§ **EXTRACTED MATERIAL**
════════

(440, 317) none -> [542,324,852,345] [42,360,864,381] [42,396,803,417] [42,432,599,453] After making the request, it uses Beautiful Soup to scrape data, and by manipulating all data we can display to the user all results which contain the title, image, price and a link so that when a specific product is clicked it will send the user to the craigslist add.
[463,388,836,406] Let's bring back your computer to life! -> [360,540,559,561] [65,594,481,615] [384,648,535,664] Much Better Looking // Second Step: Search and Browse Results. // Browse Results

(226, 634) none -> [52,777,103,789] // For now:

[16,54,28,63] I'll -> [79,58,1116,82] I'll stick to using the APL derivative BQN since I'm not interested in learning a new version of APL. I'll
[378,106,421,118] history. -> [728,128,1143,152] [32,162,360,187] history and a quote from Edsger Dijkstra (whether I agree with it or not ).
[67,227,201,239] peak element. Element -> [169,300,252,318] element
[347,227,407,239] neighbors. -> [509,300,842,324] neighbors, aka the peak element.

════════

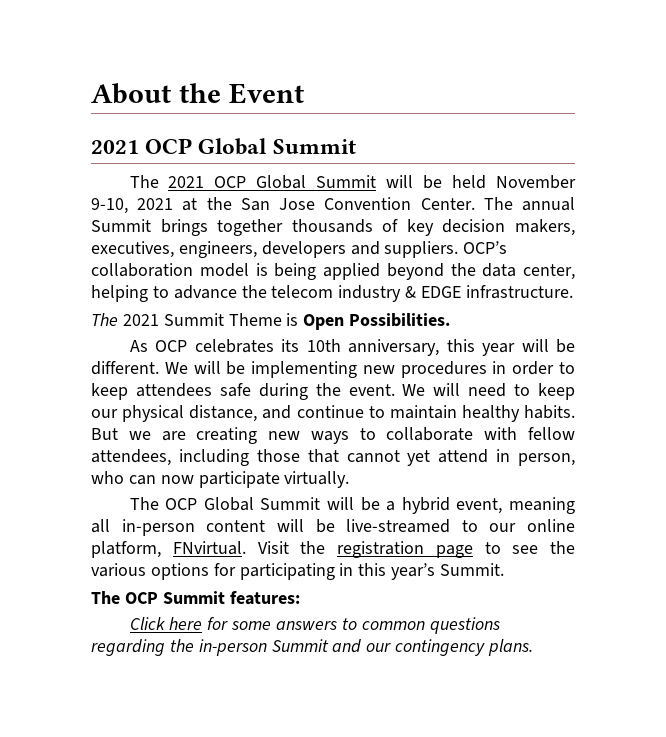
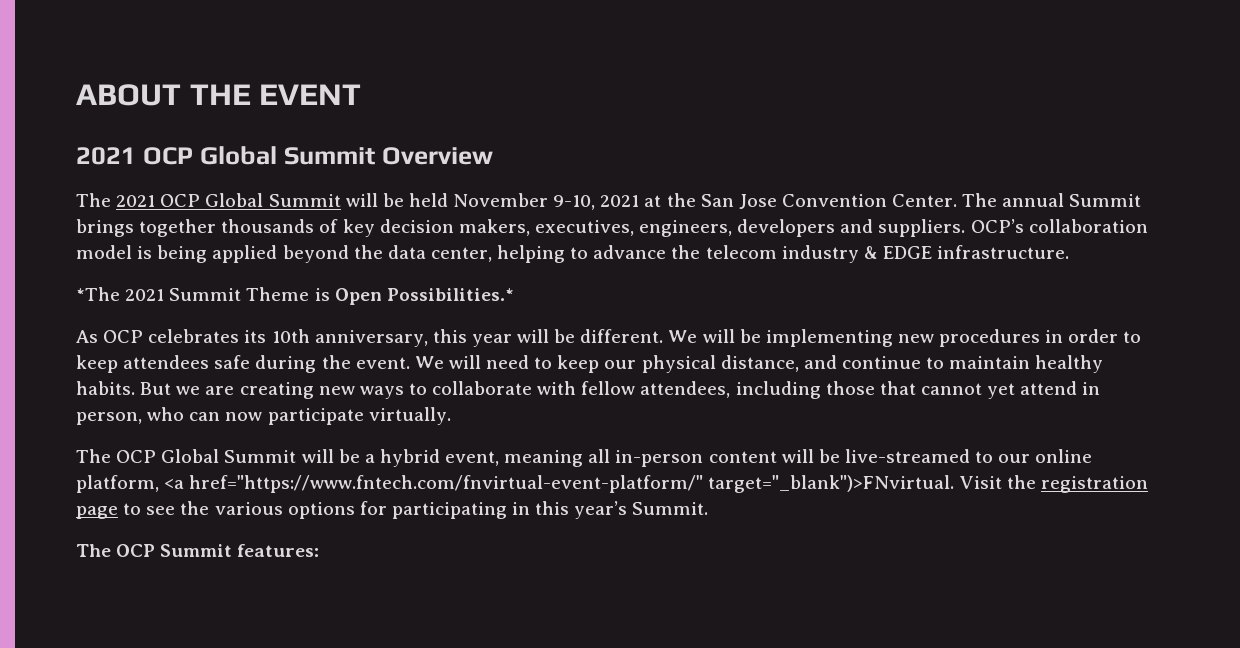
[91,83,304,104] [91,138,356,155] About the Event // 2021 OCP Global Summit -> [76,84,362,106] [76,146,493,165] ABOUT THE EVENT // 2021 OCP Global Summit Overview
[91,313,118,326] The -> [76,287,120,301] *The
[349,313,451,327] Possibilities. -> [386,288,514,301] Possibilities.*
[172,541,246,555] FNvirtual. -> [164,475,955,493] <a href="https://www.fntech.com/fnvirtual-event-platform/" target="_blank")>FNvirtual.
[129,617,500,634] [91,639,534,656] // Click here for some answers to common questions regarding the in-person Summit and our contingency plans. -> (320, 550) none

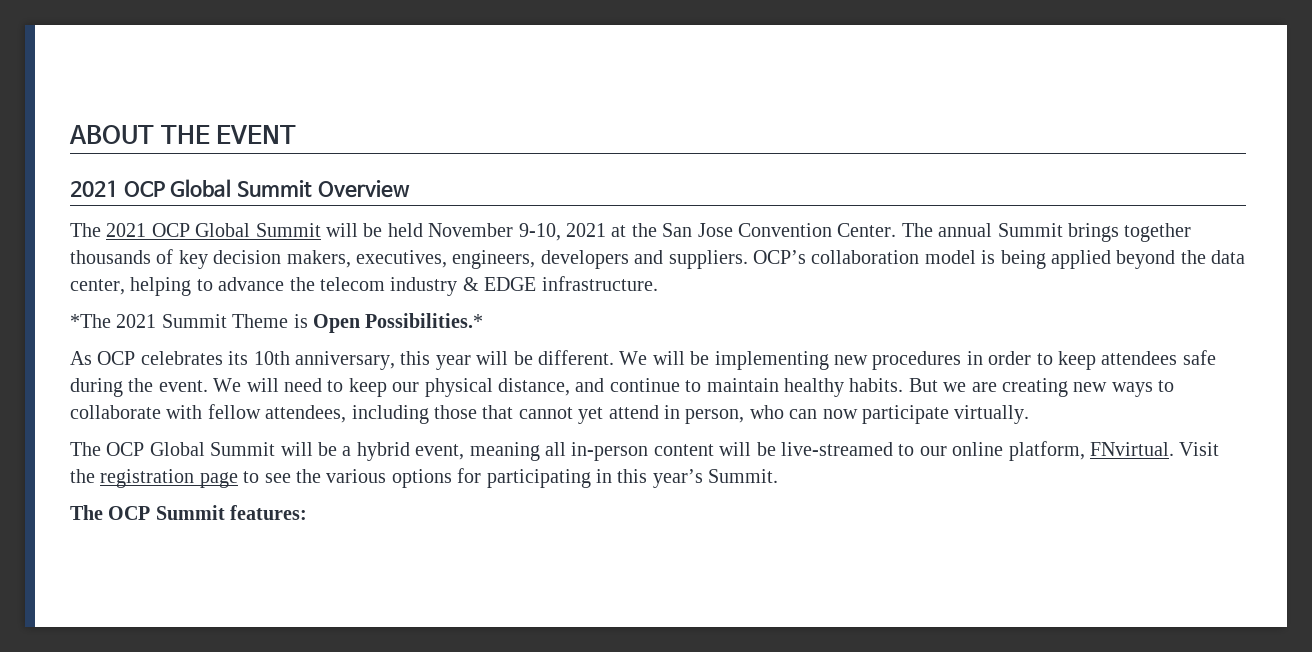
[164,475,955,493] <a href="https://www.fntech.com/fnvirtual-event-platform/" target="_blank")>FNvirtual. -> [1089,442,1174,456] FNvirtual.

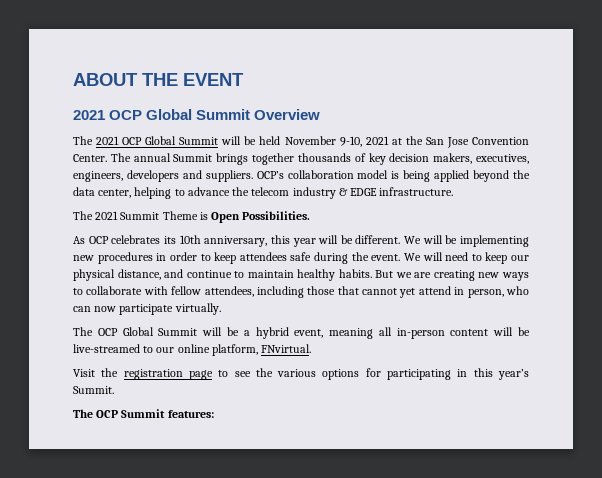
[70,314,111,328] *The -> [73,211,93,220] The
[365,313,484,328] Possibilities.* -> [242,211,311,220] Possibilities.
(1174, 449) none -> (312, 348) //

════════

§ **TRY IT**
Whenever a line of the material above contains the string "fnvirtual", copy that line out.

§ **ANSWER FOR THIS EXERCISE**
[172,541,246,555] FNvirtual. -> [164,475,955,493] <a href="https://www.fntech.com/fnvirtual-event-platform/" target="_blank")>FNvirtual.
[164,475,955,493] <a href="https://www.fntech.com/fnvirtual-event-platform/" target="_blank")>FNvirtual. -> [1089,442,1174,456] FNvirtual.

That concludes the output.